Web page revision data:

▼

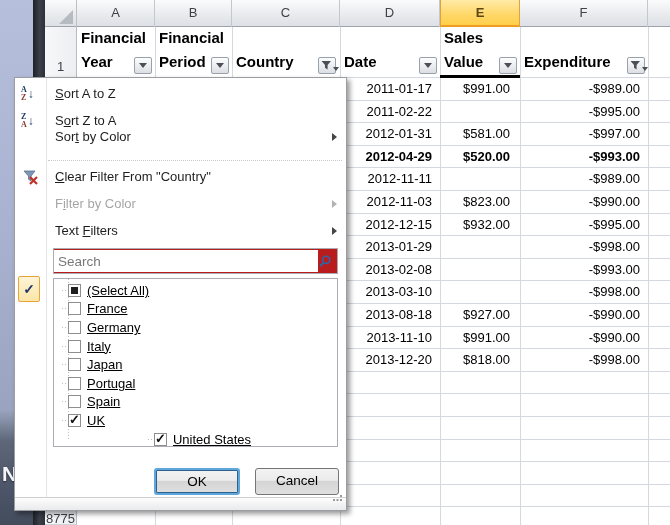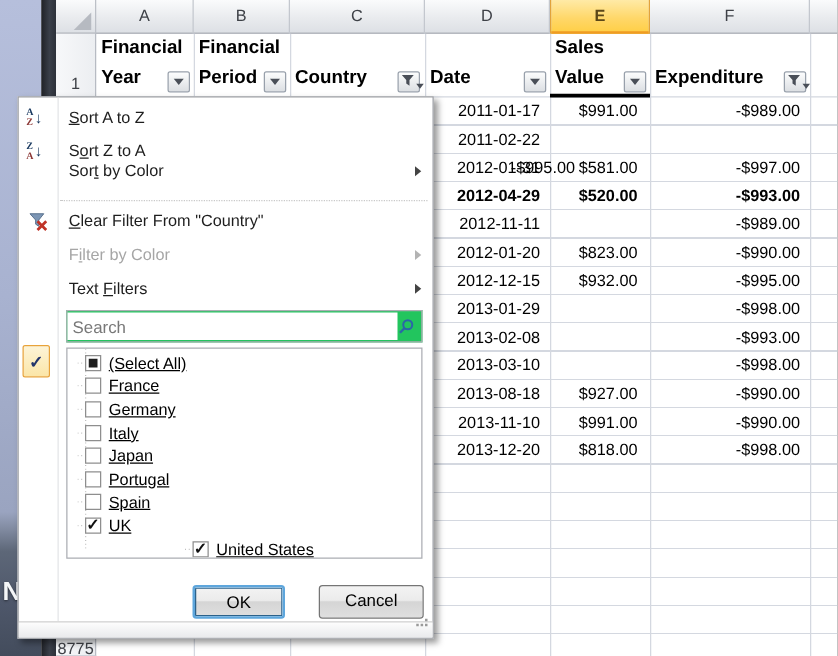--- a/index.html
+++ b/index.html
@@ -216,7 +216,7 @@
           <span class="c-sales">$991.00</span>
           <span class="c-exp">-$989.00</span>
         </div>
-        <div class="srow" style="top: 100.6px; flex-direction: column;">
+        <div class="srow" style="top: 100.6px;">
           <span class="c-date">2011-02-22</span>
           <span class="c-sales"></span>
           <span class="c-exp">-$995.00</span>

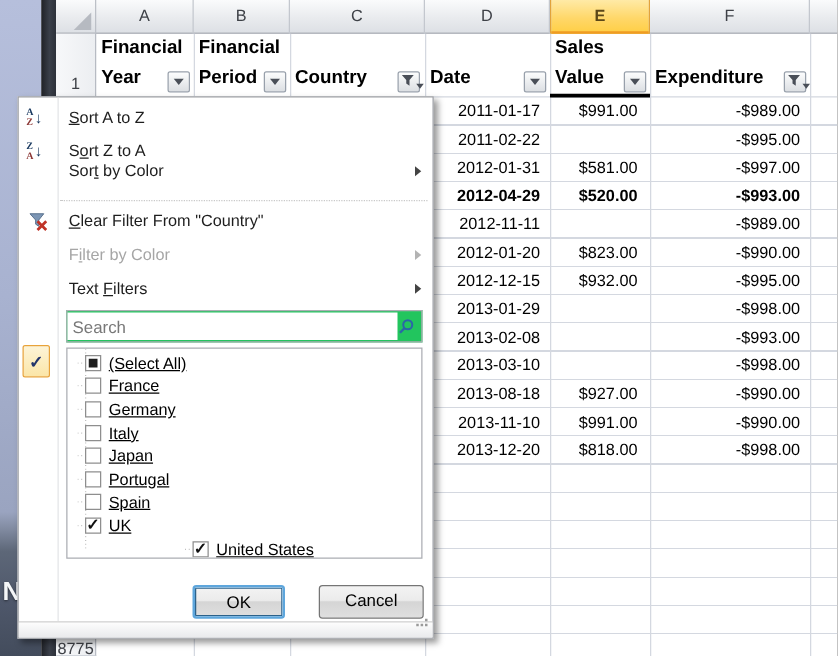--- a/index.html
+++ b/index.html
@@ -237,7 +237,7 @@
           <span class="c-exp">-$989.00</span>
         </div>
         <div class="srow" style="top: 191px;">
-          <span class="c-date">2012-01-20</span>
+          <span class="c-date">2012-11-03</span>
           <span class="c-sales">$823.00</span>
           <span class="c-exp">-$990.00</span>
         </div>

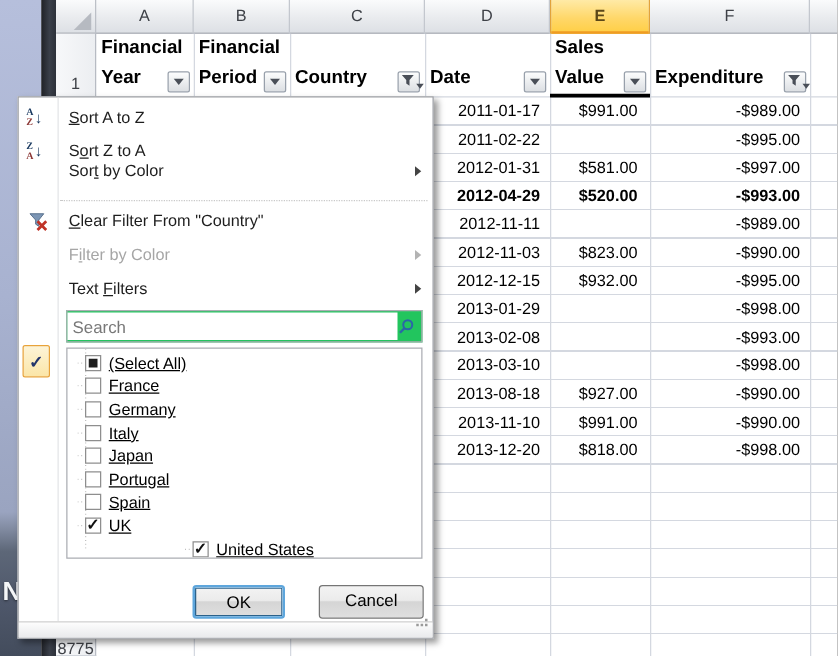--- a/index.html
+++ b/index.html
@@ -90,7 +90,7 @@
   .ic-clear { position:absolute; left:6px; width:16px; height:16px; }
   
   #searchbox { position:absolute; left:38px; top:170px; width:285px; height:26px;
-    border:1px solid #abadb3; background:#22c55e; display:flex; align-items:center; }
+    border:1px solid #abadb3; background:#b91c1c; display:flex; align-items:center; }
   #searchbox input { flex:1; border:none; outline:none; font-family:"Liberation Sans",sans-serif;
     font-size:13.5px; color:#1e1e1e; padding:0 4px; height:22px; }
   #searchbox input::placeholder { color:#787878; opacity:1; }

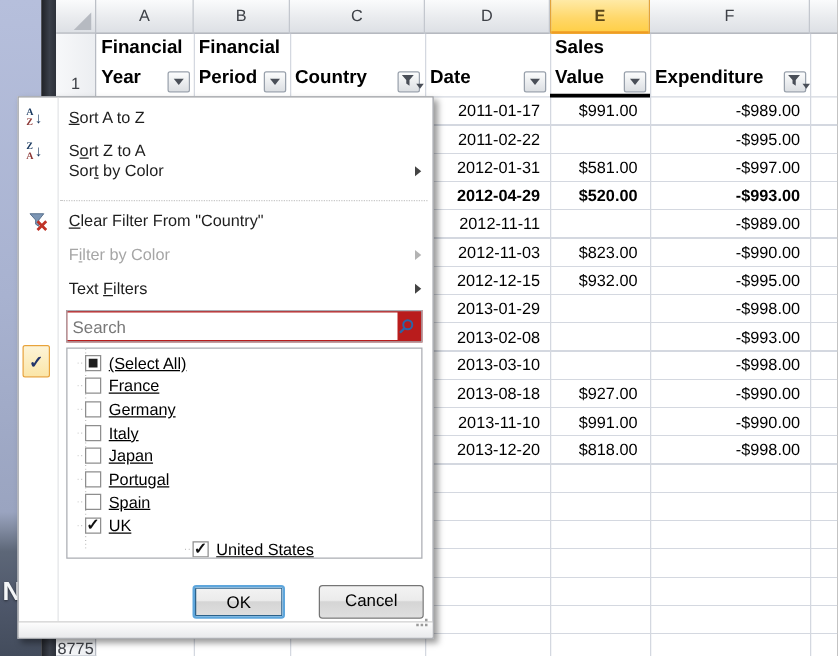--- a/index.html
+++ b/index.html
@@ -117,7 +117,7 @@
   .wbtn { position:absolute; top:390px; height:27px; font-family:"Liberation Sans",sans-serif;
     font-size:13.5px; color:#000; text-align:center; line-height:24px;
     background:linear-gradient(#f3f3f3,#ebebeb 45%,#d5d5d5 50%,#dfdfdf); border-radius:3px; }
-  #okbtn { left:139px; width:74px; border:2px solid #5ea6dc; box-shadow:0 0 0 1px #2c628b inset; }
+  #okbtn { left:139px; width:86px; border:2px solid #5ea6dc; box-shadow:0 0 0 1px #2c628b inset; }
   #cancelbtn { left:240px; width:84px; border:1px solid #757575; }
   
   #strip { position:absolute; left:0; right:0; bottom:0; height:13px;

▲

### Task item
Restate the data word for word from its first line through the line with "font-size:13.5px; color:#000; text-align:center;", leaving out any picture along the way.

### Task answer
--- a/index.html
+++ b/index.html
@@ -216,7 +216,7 @@
           <span class="c-sales">$991.00</span>
           <span class="c-exp">-$989.00</span>
         </div>
-        <div class="srow" style="top: 100.6px; flex-direction: column;">
+        <div class="srow" style="top: 100.6px;">
           <span class="c-date">2011-02-22</span>
           <span class="c-sales"></span>
           <span class="c-exp">-$995.00</span>

--- a/index.html
+++ b/index.html
@@ -237,7 +237,7 @@
           <span class="c-exp">-$989.00</span>
         </div>
         <div class="srow" style="top: 191px;">
-          <span class="c-date">2012-01-20</span>
+          <span class="c-date">2012-11-03</span>
           <span class="c-sales">$823.00</span>
           <span class="c-exp">-$990.00</span>
         </div>

--- a/index.html
+++ b/index.html
@@ -90,7 +90,7 @@
   .ic-clear { position:absolute; left:6px; width:16px; height:16px; }
   
   #searchbox { position:absolute; left:38px; top:170px; width:285px; height:26px;
-    border:1px solid #abadb3; background:#22c55e; display:flex; align-items:center; }
+    border:1px solid #abadb3; background:#b91c1c; display:flex; align-items:center; }
   #searchbox input { flex:1; border:none; outline:none; font-family:"Liberation Sans",sans-serif;
     font-size:13.5px; color:#1e1e1e; padding:0 4px; height:22px; }
   #searchbox input::placeholder { color:#787878; opacity:1; }

--- a/index.html
+++ b/index.html
@@ -117,7 +117,7 @@
   .wbtn { position:absolute; top:390px; height:27px; font-family:"Liberation Sans",sans-serif;
     font-size:13.5px; color:#000; text-align:center; line-height:24px;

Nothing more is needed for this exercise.